Learn, Serve, and Grow

Through our global fellowships and local volunteer programs, we provide hands-on experience in public health for early-career professionals and community members alike.

The Future Health Fellowship

The Future Health Fellowship is a 12-month program for recent medical graduates, MPH/MSc students, and early-career epidemiologists. Fellows work inside our Burundi operations from day one — with real responsibility, not an observer role.

12Months Duration
3Specialized Tracks
100%Stipend + Housing

Fellowship Tracks

Clinical

Clinical Operations

Medical residents · Nursing professionals

Focuses on maternal/child health triage and infectious disease protocols at our clinics and mobile health units.

Research

Epidemiology & Data Science

MPH · MSc graduates

Syndromic surveillance and data visualization using our mHealth platforms. Co-authored fieldwork and peer-review contributions.

Management

Health Systems Management

MBAs · Health economists

Supply chain, HR for health, and healthcare financing — including the mutuelles de santé insurance model.

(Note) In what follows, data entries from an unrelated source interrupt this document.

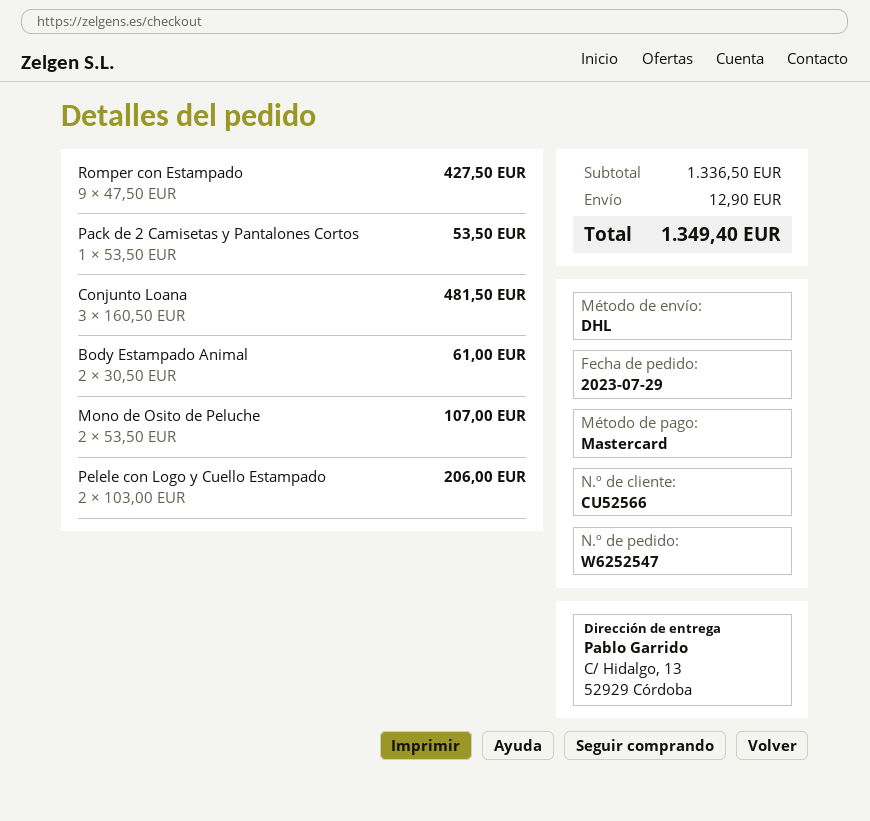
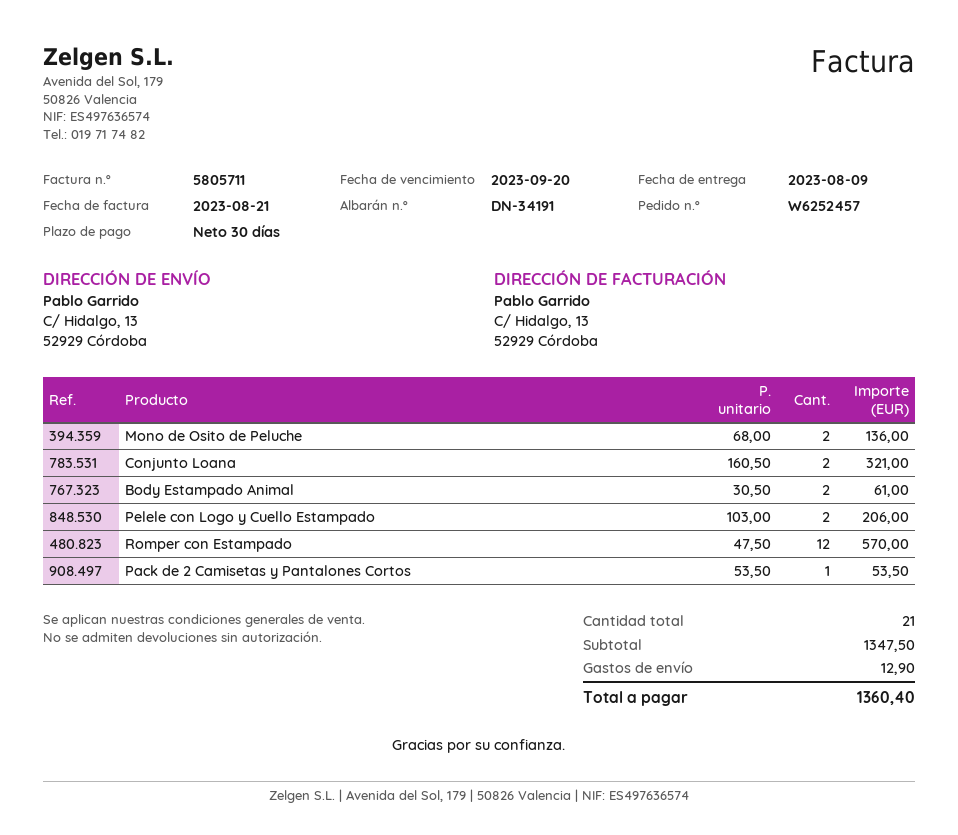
order number: W6252547 -> W6252457
Romper con Estampado: 9 x 47.50 = 427.50 -> 12 x 47.50 = 570.00
Conjunto Loana: 3 x 160.50 = 481.50 -> 2 x 160.50 = 321.00
Mono de Osito de Peluche: 2 x 53.50 = 107.00 -> 2 x 68.00 = 136.00
subtotal: 1336.50 -> 1347.50
total: 1349.40 -> 1360.40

Fellows receive a monthly living stipend, housing in our secure Bujumbura compound, comprehensive medical evacuation insurance, and round-trip airfare. Applications for the next cohort open in September.

Local Volunteer Programs

Our volunteer programs are designed specifically for Burundi — for university students, retired professionals, and community leaders who want to contribute their time.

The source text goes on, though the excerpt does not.